Matt – Cheating Asshole

The truth was, Sarah had her mirror moment, the one where you don’t recognize your own reflection because everything you thought was solid was suddenly vapor.

She had stared at herself until her reflection felt like a stranger. Her face was intact. But something in her eyes had packed up and left. Just a woman standing in the wreckage, choosing not to scream.

Then came the picture frames. One by one, she pulled them off the walls and shelves. Vacation smiles, anniversary dinners, his arm around her waist like it had meant something permanent. She placed each frame in a box with clinical precision, as if sealing away a season. It hurt more than she expected. Less than she feared.

The closet was next. She pressed his shirt to her face without meaning to, instinctively inhaling him. The scent slammed into her, cruel in its familiarity. Clean laundry and cologne. It was involuntary, the way her body remembered what her mind wanted to forget. She hated that his scent still comforted her. Hated that she stood there, surrounded by fabric and absence, and felt her knees wobble.

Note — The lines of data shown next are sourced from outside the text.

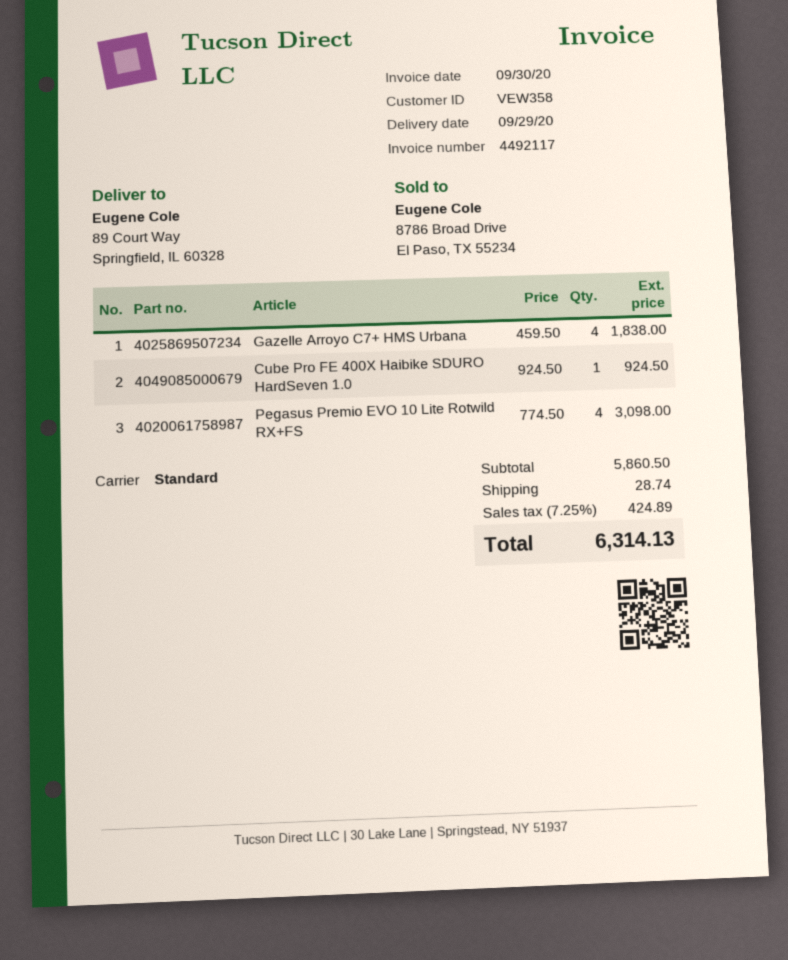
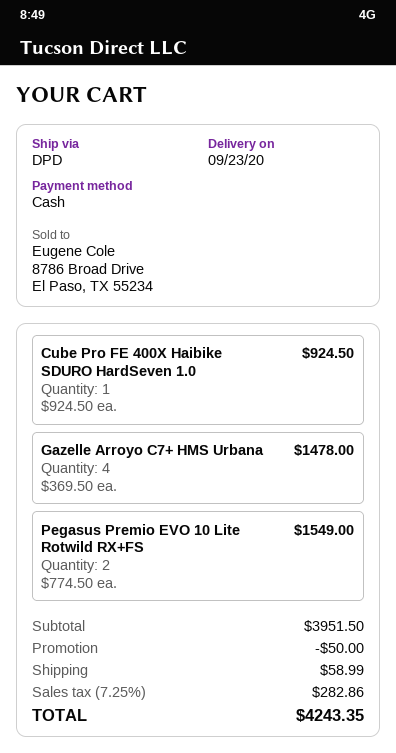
delivery date: 2020-09-29 -> 2020-09-23
shipping method: standard -> DPD
Gazelle Arroyo C7+ HMS Urbana: 4 x 459.50 = 1838.00 -> 4 x 369.50 = 1478.00
Pegasus Premio EVO 10 Lite Rotwild RX+FS: 4 x 774.50 = 3098.00 -> 2 x 774.50 = 1549.00
subtotal: 5860.50 -> 3951.50
discount: none -> 50.00
shipping: 28.74 -> 58.99
tax: 7.25% = 424.89 -> 7.25% = 282.86
total: 6314.13 -> 4243.35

In the bathroom, she stared down at his razor, his cologne, the half-used bar of soap they had been sharing. She didn’t cry then either. She just slowly began to gather each item and drop it into the trash bag beside her, like she was conducting a quiet funeral. One that no one else would attend.

By the time the sun rose that morning, Sarah had already made up her mind. This wasn’t salvageable. Not then. Not yet.

She didn’t scream. She didn’t break anything. She faced reality and chose herself.

Chapter 3: The Awkward Reunion

Matt stood on Sarah’s front porch, gripping a Starbucks bag like it was a peace treaty. It had two cake pops, a chocolate milk, and a venti coffee that was either a gift or a bribe, depending on how you looked at it.

He hadn’t been back to the house since Sarah told him to leave. Three days. Four? He wasn’t sure. Time blurred in Lily’s apartment with nights of wine and sex, mornings tangled in sheets that carried her scent into his skin. They rose together, left for work together, pretending not to notice the stares when their schedules synced too perfectly. She had threaded herself into his hours, his habits, his skin, until even the silence between them belonged to her.

It wasn’t the thrill of something new. It was the difference. The way she wasn’t Sarah. And somehow that difference became an anchor, pulling him deeper even as it hollowed him out.

But here, in front of the house he had helped build, it all came back into focus.

He had been away too long. Long enough for the kids to ask why he didn’t come home. Long enough for Sarah’s silence to start feeling permanent. Now it loomed in front of him like a museum of every good decision he had ever made, and then torched.